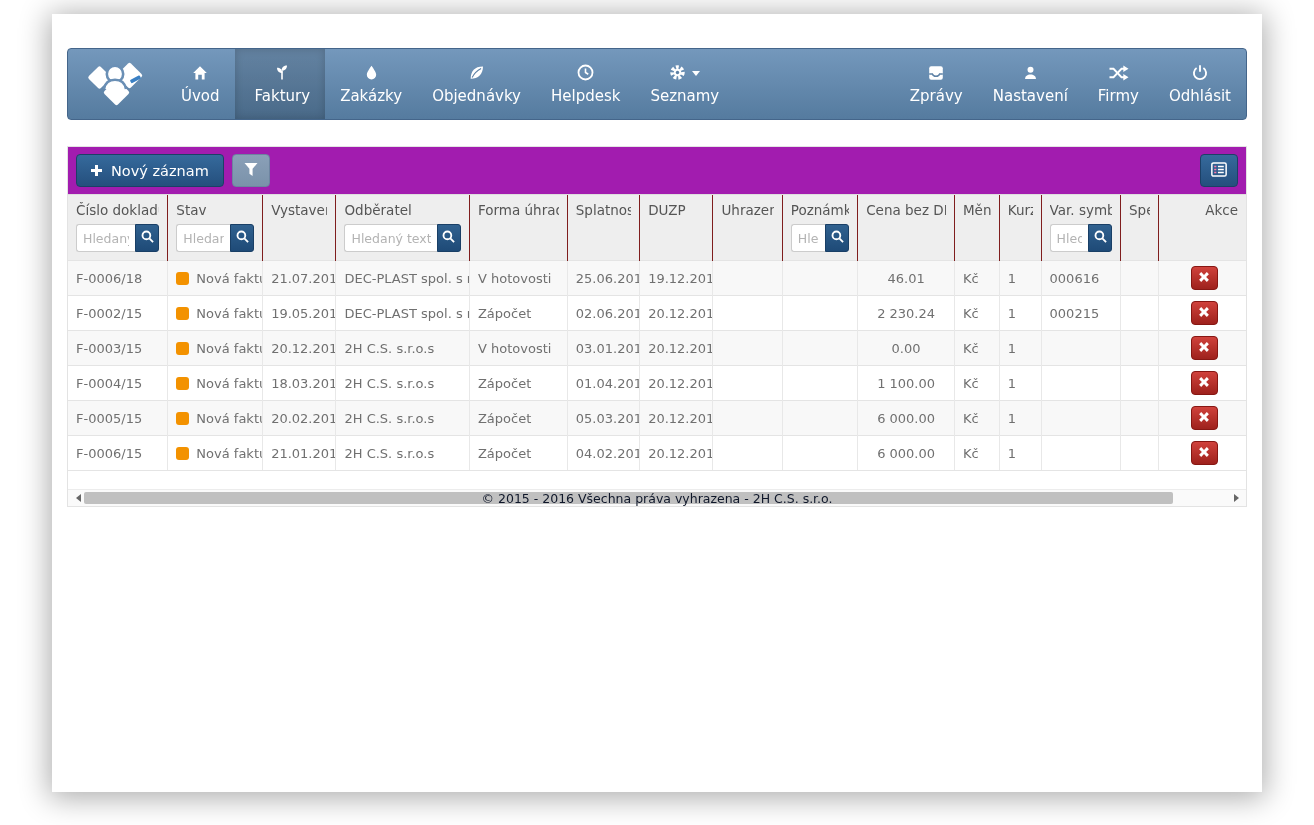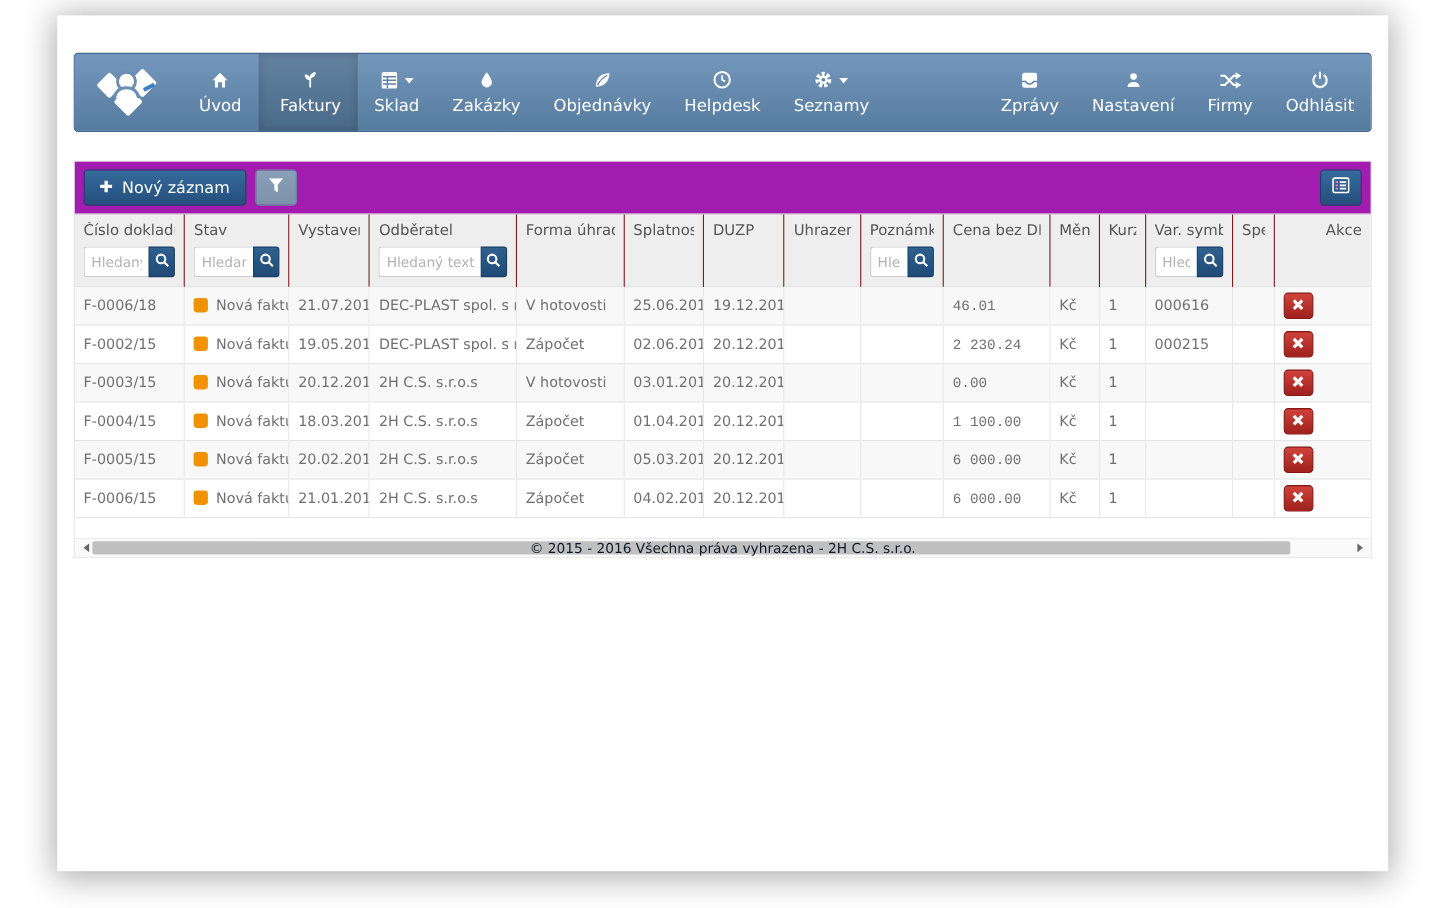"Sklad" div.nav-item { html: <div> <span> <svg> <rect></rect> <g> <path></path> </g> </svg> <span></span> </span> <span>Sklad</span> </div> -> none }
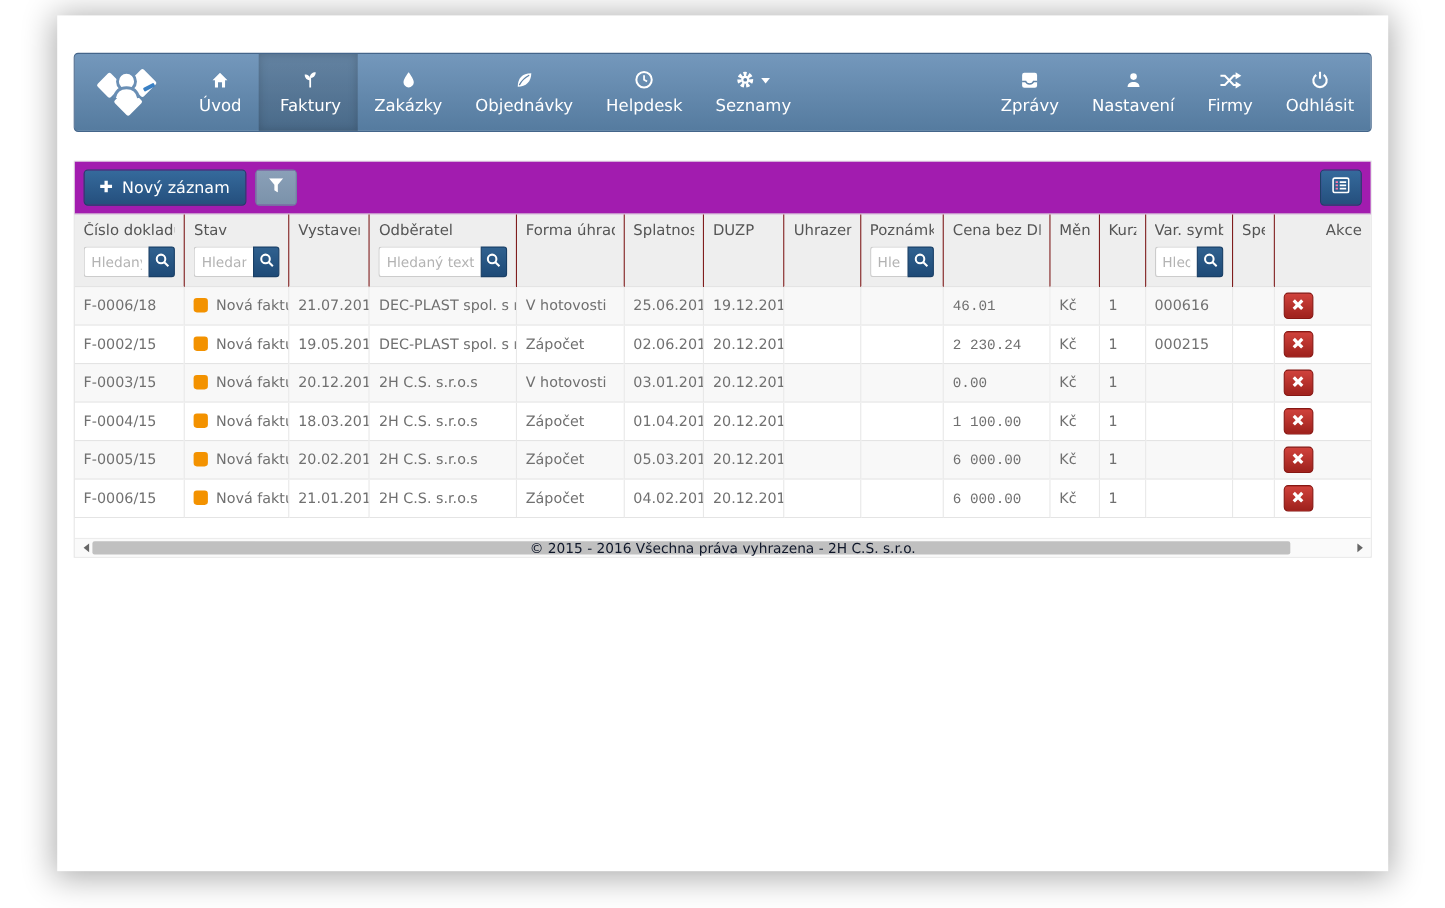"46.01" .al-right { font-family: Liberation Mono, monospace -> none; text-align: left -> center }
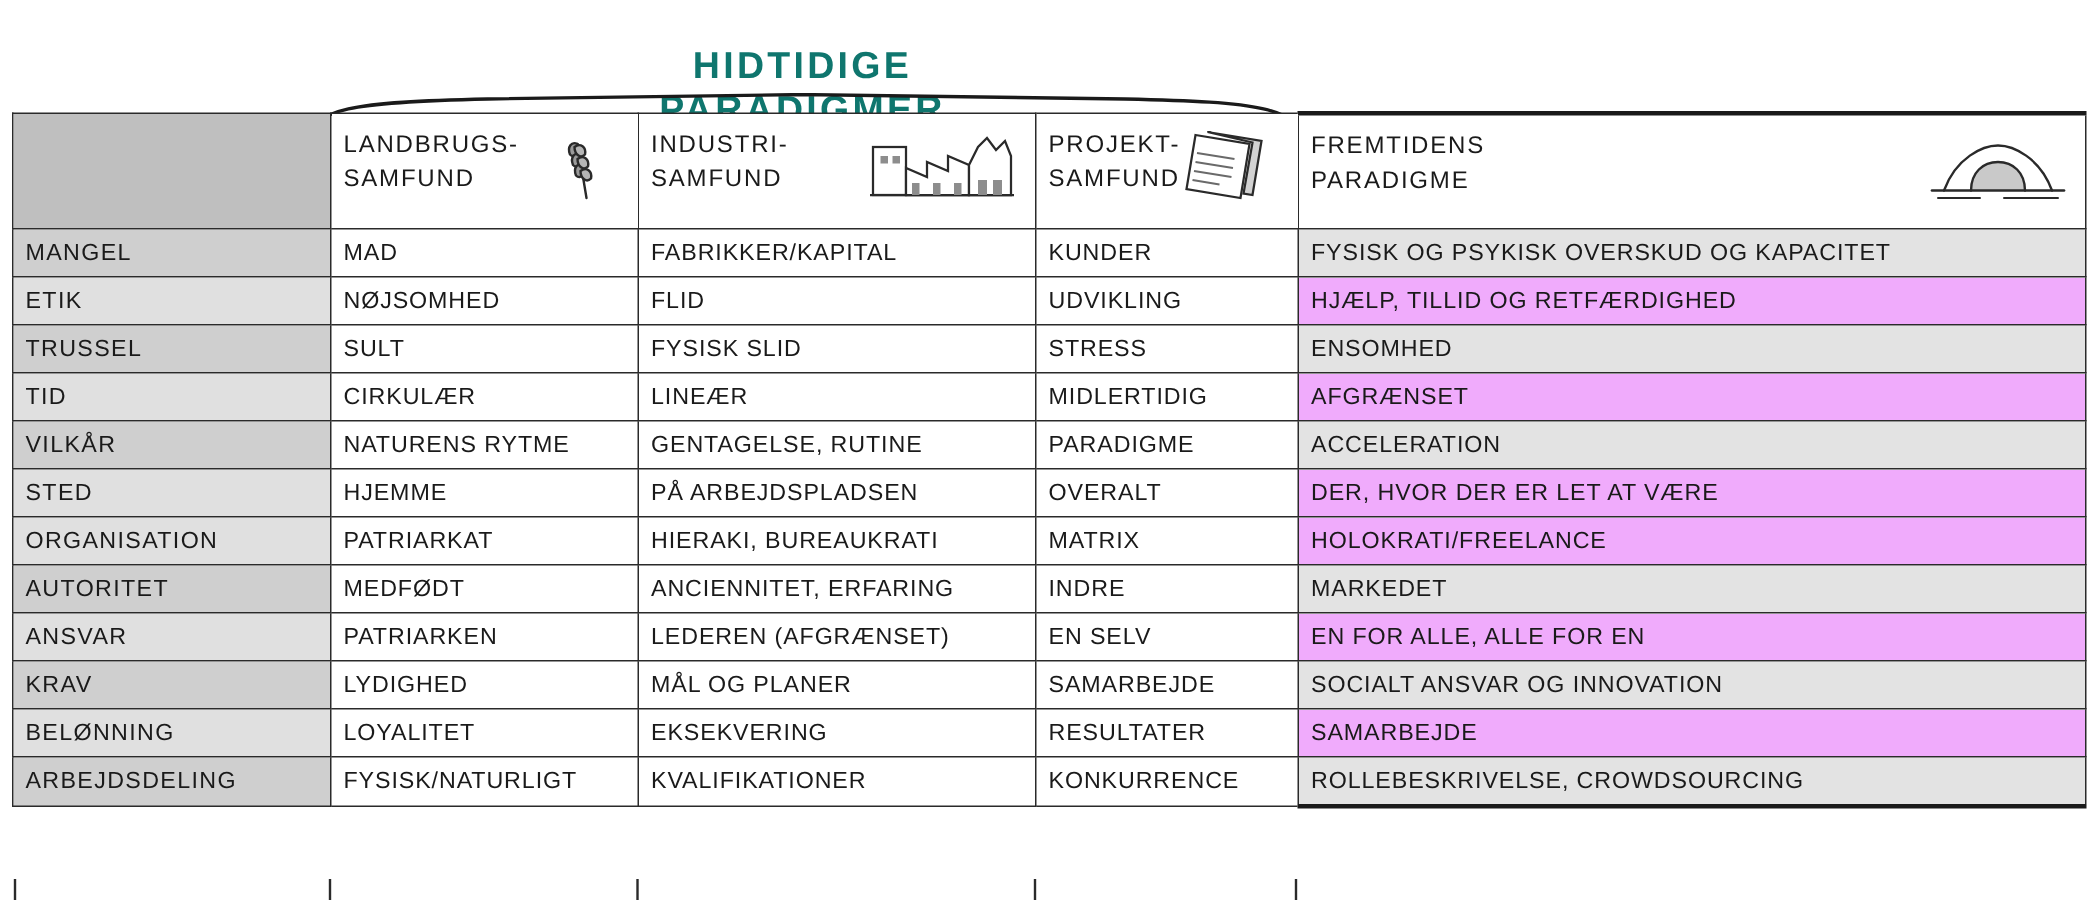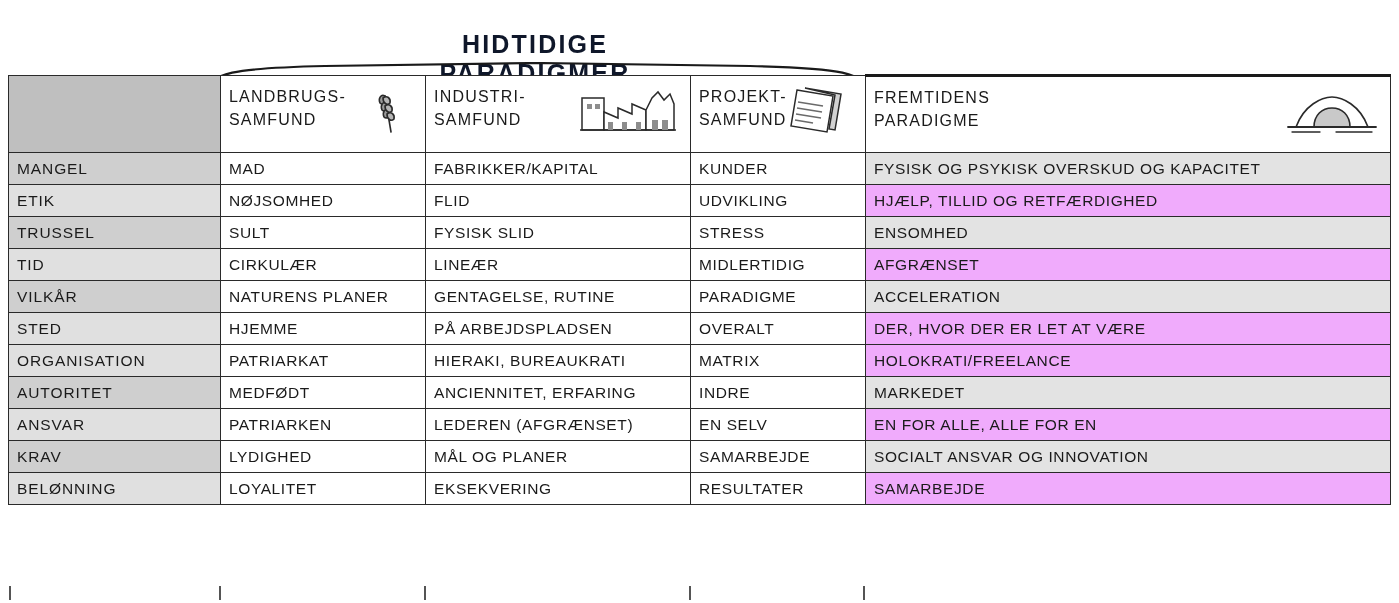"HIDTIDIGE PARADIGMER" .title-offset { color: #0f172a -> #0f766e }
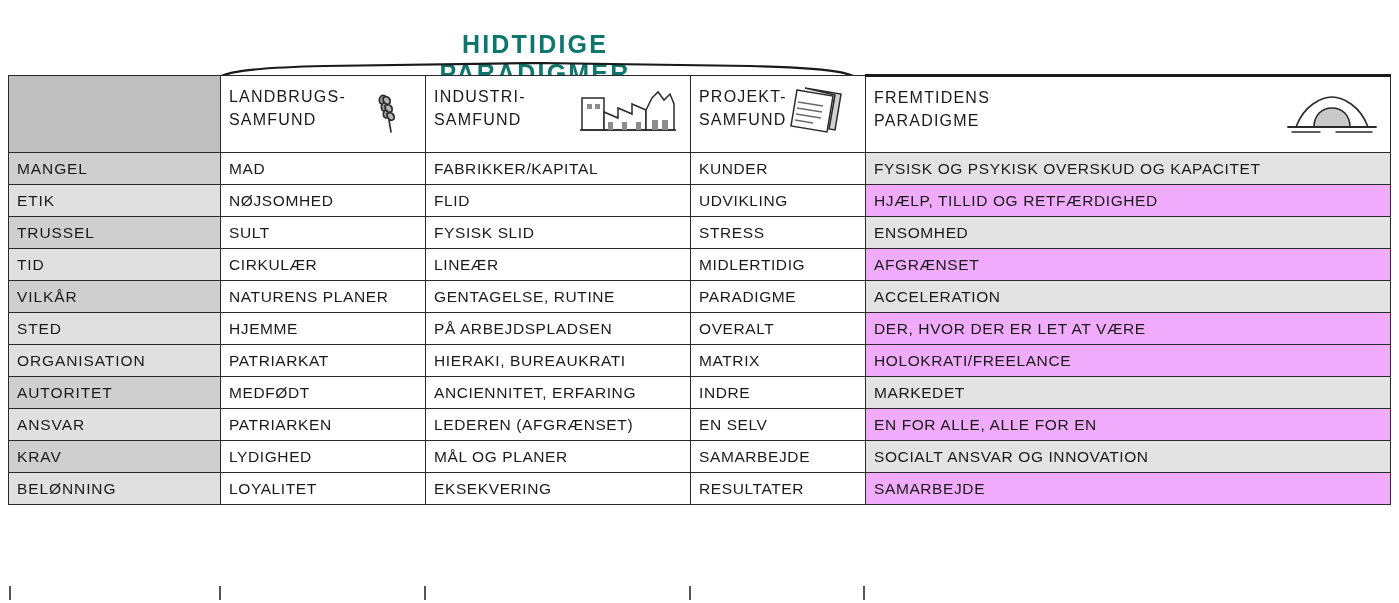"NATURENS PLANER" td.body { text: PLANER -> RYTME }
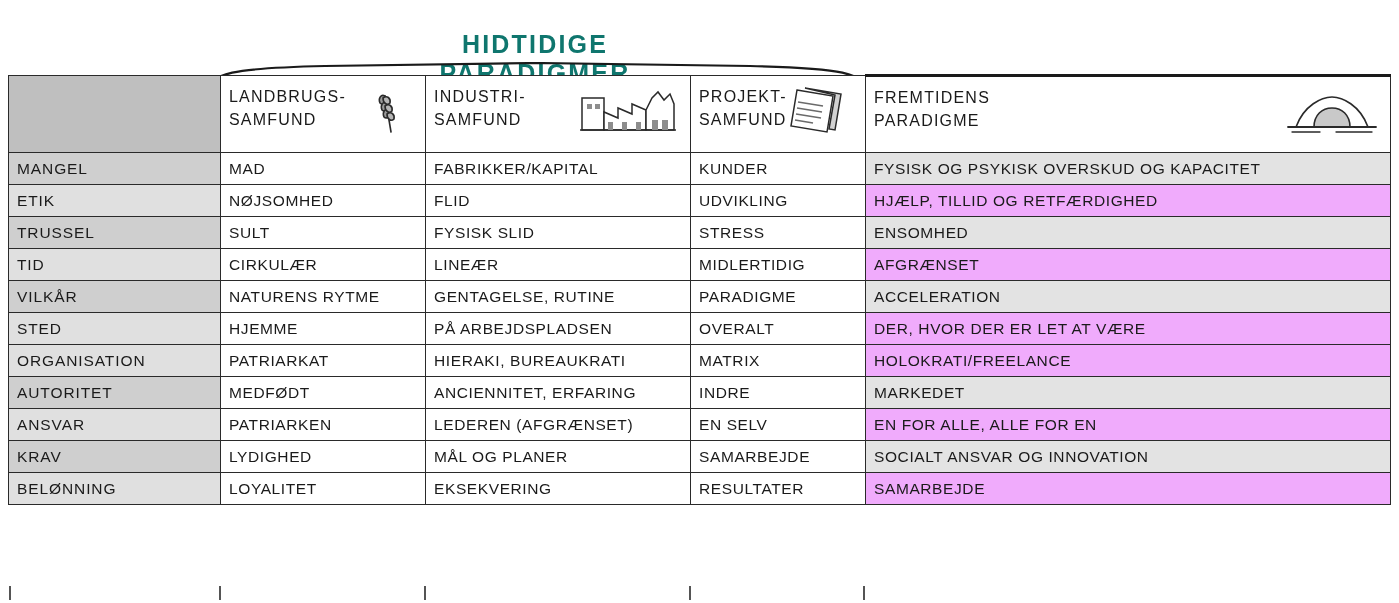"ARBEJDSDELING" tr.zebra { html: none -> <tr> <td>ARBEJDSDELING</td> <td>FYSISK/NATURLIGT</td> <td>KVALIFIKATIONER</td> <td>KONKURRENCE</td> <td>ROLLEBESKRIVELSE, CROWDSOURCING</td> </tr> }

-------------------------

ASSIGNMENT: Take the material above and output only the lines from the one that contains "Liberation Mono, monospace" through the one that contains "text: PLANER ->", ends included and images left out.

OUTPUT BELOW:
"46.01" .al-right { font-family: Liberation Mono, monospace -> none; text-align: left -> center }
"HIDTIDIGE PARADIGMER" .title-offset { color: #0f172a -> #0f766e }
"NATURENS PLANER" td.body { text: PLANER -> RYTME }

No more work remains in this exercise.